1

I'm having a simple file save/load functionality, but as it's a plugin, due to host API everything is being written into std::ostream in binary format, and read back again from std::istream.

i use

out.write((char *)&value,sizeof(type));
in.read((char *)&value,sizeof(type));

for reading and writing, where type is "unsigned int", "double", etc.

I was thinking about possible consequences of this, what happens when file is saved on one platform, and loaded on another (due to host limitations, this will be a 32/64 bit windows, 64bit linux and 64bit mac, only x86 cpus). if I do not use variable-size type, like size_t (which is different on 32bit and 64bit systems), can I be certain that "unsigned int" or "double" will stay same length? Is there any best-practices to handle this?

uiron
  • 890
  • 11
  • 14
  • There's an interesting discussion on [encodings and portability](http://stackoverflow.com/questions/6300804/wchars-encodings-standards-and-portability) that might interest you. It's about strings, not numbers, but still very interesting (and related). – André Caron Dec 07 '11 at 05:45

2 Answers2

1

if I do not use variable-size type, like size_t (which is different on 32bit and 64bit systems), can I be certain that "unsigned int" or "double" will stay same length?
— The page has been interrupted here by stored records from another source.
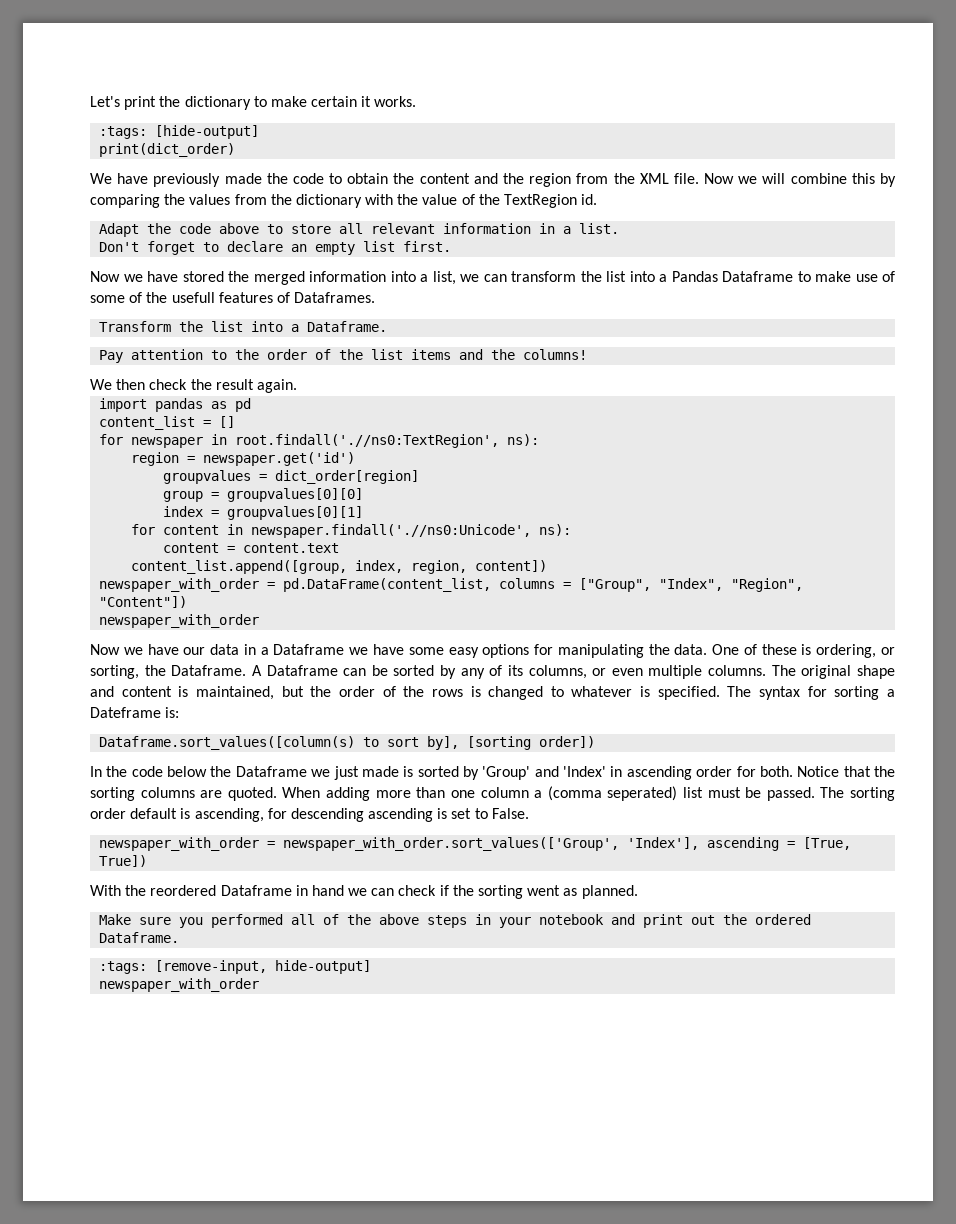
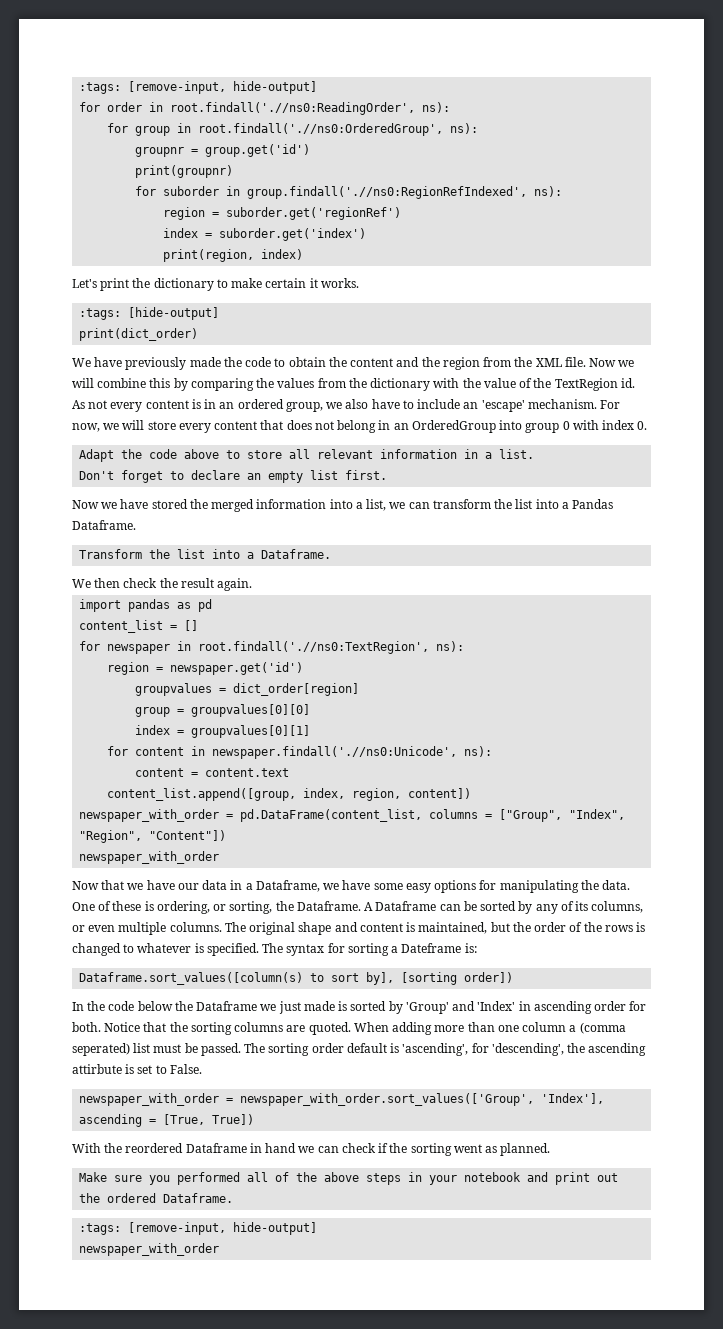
(90, 101) none -> [79,81,318,94] [79,102,451,115] [107,123,479,136] [135,144,311,157] [135,165,234,178] [135,186,563,199] [163,207,402,220] [163,228,367,241] [163,249,304,262] :tags: [remove-input, hide-output] // for order in root.findall('.//ns0:ReadingOrder', ns): // for group in root.findall('.//ns0:OrderedGroup', ns): // groupnr = group.get('id') // print(groupnr) // for suborder in group.findall('.//ns0:RegionRefIndexed', ns): // region = suborder.get('regionRef') // index = suborder.get('index') // print(region, index) //
(598, 199) none -> [72,399,621,412] [72,420,648,433] As not every content is in an ordered group, we also have to include an 'escape' mechanism. For now, we will store every content that does not belong in an OrderedGroup into group 0 with index 0.
[722,271,895,282] [90,292,376,303] Dataframe to make use of some of the usefull features of Dataframes. -> [72,520,136,530] Dataframe.
[99,349,588,363] // Pay attention to the order of the list items and the columns! -> (332, 554) none
(120, 649) none -> [101,880,125,890] that
[273,644,345,655] Dataframe -> [255,880,320,892] Dataframe,
[194,808,434,822] ascending, for descending ascending -> [402,1043,647,1056] [72,1064,122,1074] 'ascending', for 'descending', the ascending attirbute

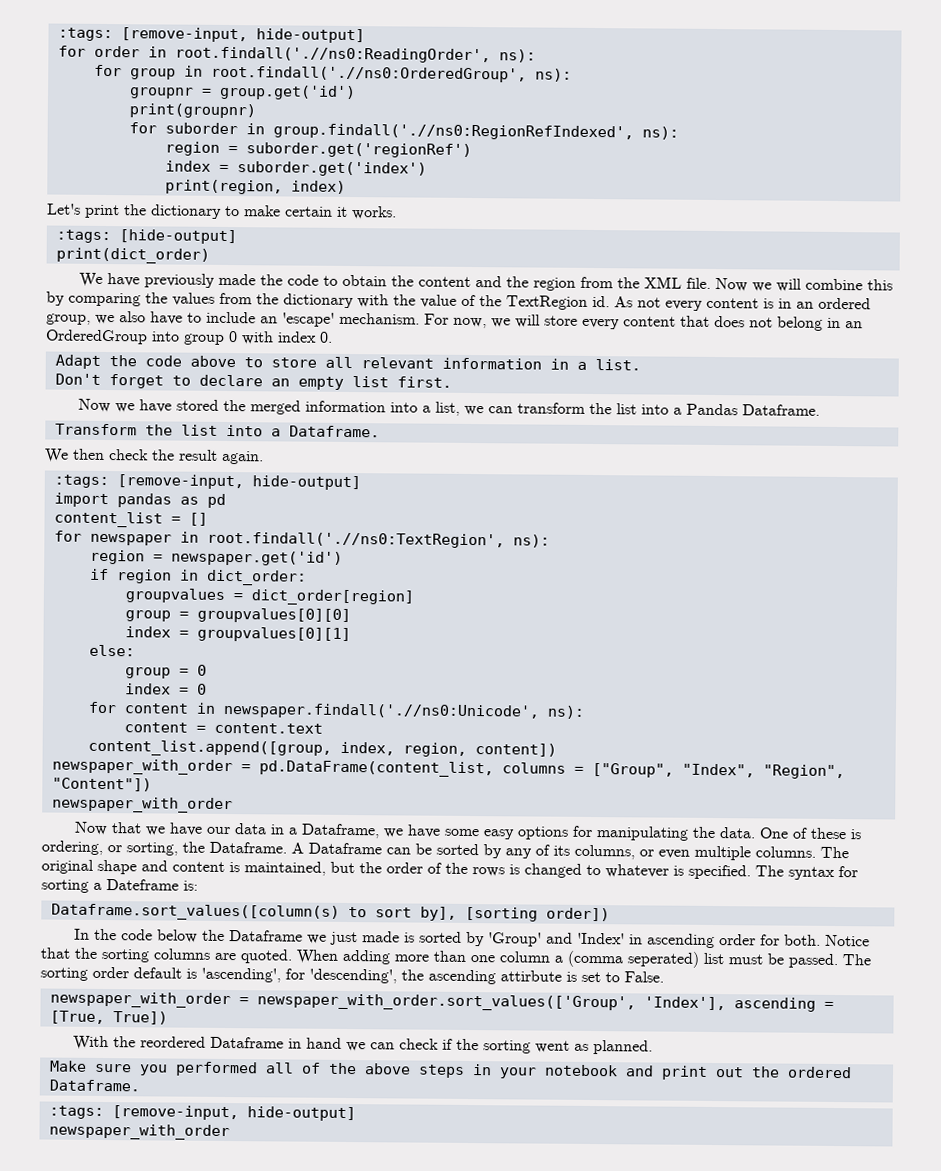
(253, 584) none -> [53,474,361,491] // :tags: [remove-input, hide-output]
(304, 668) none -> [89,568,307,586] // if region in dict_order:
(311, 731) none -> [88,644,135,657] [124,664,207,679] [124,683,207,695] // else: // group = 0 // index = 0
No. Even the size of unsigned int and double could vary across platforms.


Is there any best-practices to handle this?

Yes. Serialize the data.

For example, you could follow these steps:

  • Write the size of the variable first, as one single byte!
  • Then take the variable, split it into N number of bytes, where N = sizeof(value), then write each byte, one by one - either from low signigicant byte to high significant byte, or vice versa.
  • On another machine, just read the size first, and then read bytes one by one, merge them to get the value. Mergining means doing the reverse of the process mentioned in step 2.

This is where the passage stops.